I wanted to get metadata from my other blog sysadmins.co.za, such as each post's title, link and tags using the RSS link. I stumbled upon feedparser, where I will use it to scrape all the posts details from the link and append it to a list, which I can then use to ingest it into a database or something like that.

Installing Dependencies:

Install feedparser and requests:

$ pip install feedparser requests

The Python Code:

I'm not too sure at this point how to get pagination going, so I've set a range to check, and if a status code of 200 is received, it will check if the title is in the list that I defined, if not, it will append it to the list.

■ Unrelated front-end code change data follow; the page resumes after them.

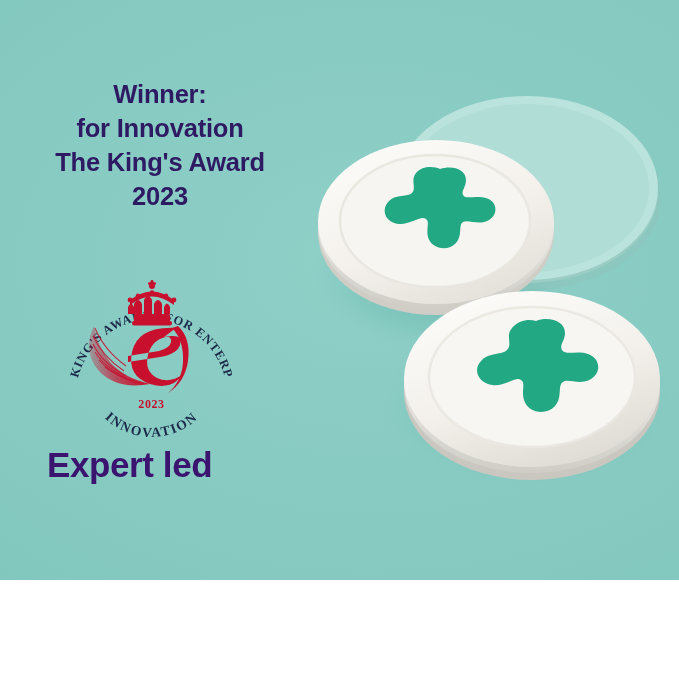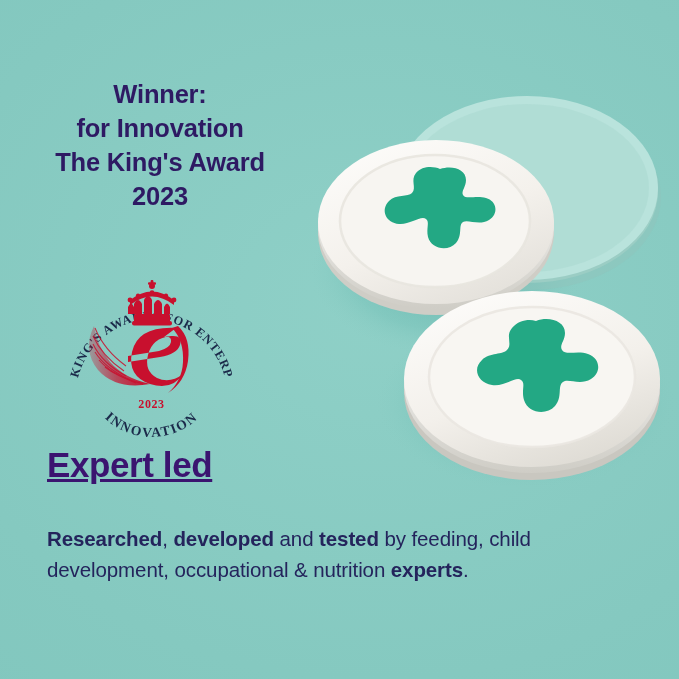"Winner:" #canvas { height: 679px -> 580px }
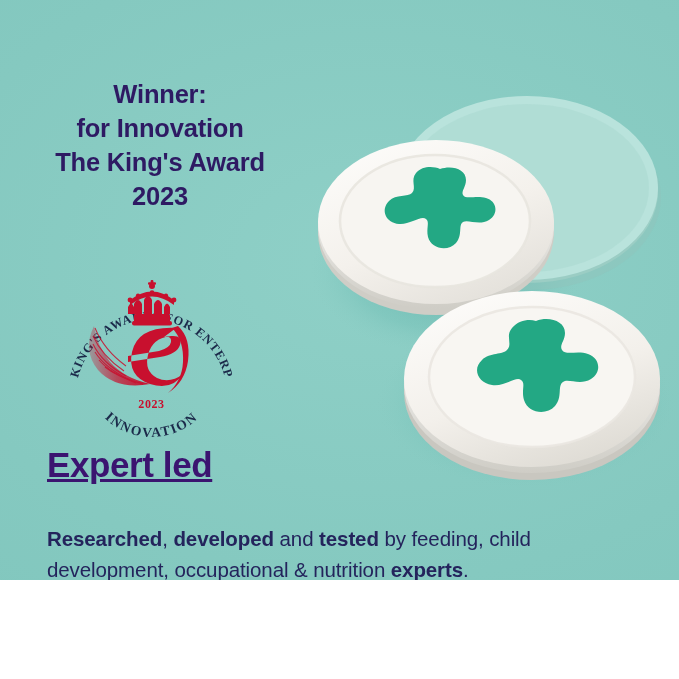"Expert led" #feature-heading { text-decoration: underline -> none }
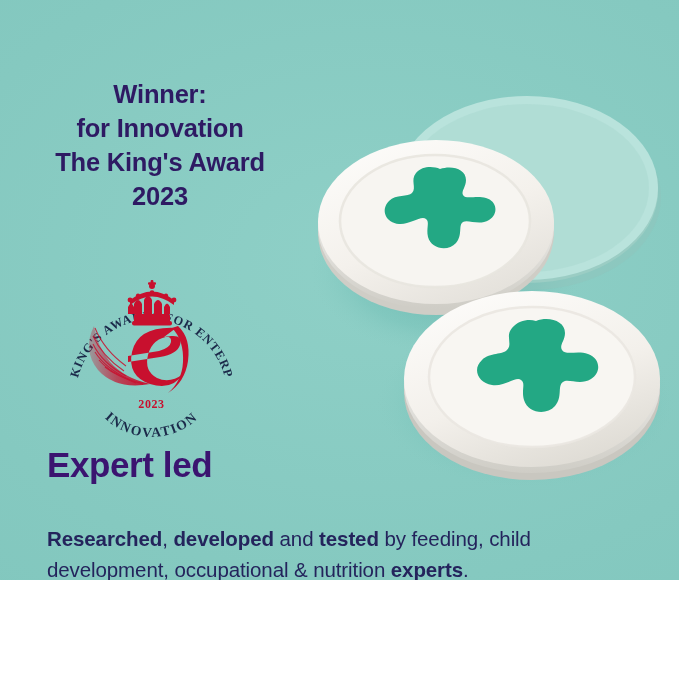"Researched, developed and tested by" div { html: <div><span>Researched</span><span>, </span><span>developed</span><span> and </span><span>tested</span><span> by feeding, child development, occupational &amp; nutrition </span><span>experts</span><span>.</span></div> -> none }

At the end of the loop, the script will return the list that was defined, which will provide the info mentioned earlier:

import feedparser
import time
import requests

rss_url = "https://sysadmins.co.za/rss"

posts = []

def get_posts_for_ghost(rss_url):
    response = feedparser.parse(rss_url)
    for each in response['entries']:
        if each['title'] in [x['title'] for x in posts]:
            pass
        else:
            posts.append({
                "title": each['title'],
                "link": each['links'][0]['href'],
                "tags": [x['term'] for x in each['tags']],
                "date": time.strftime('%Y-%m-%d', each['published_parsed'])
            })
    return posts

count = 12

for x in range(count):
    if requests.get("{0}/{1}/".format(rss_url, count)).status_code == 200:
        print("get succeeded, count at: {}".format(count))
        get_posts_for_ghost("{0}/{1}/".format(rss_url, count))
        count -= 1
    else:
        print("got 404, count at: {}".format(count))
        count -= 1

    get_posts_for_ghost(rss_url)

print(posts)

Running the script:

Running the script will look something like this:

$ python rssfeed.py
got 404, count at: 12
got 404, count at: 11
got 404, count at: 10
get succeeded, count at: 9
get succeeded, count at: 8
get succeeded, count at: 7
get succeeded, count at: 6
get succeeded, count at: 5
get succeeded, count at: 4
get succeeded, count at: 3
get succeeded, count at: 2
get succeeded, count at: 1
[
  {
    'title': 'Tutorial on DynamoDB using Bash and the AWS CLI Tools to Interact with a Music Dataset',
    'link': 'https://sysadmins.co.za/tutorial-on-dynamodb-using-bash-and-the-aws-cli-tools-to-interact-with-a-music-dataset/',
    'tags': ['DynamoDB', 'Bash', 'AWS'],
    'date': '2018-08-15'
  },
  {
    'title': 'Setup a PPTP VPN on Ubuntu 16',
    'link': 'https://sysadmins.co.za/setup-a-pptp-vpn-on-ubuntu-16/',
    'tags': ['Networking', 'VPN'],
    'date': '2018-06-27'
  },
  ...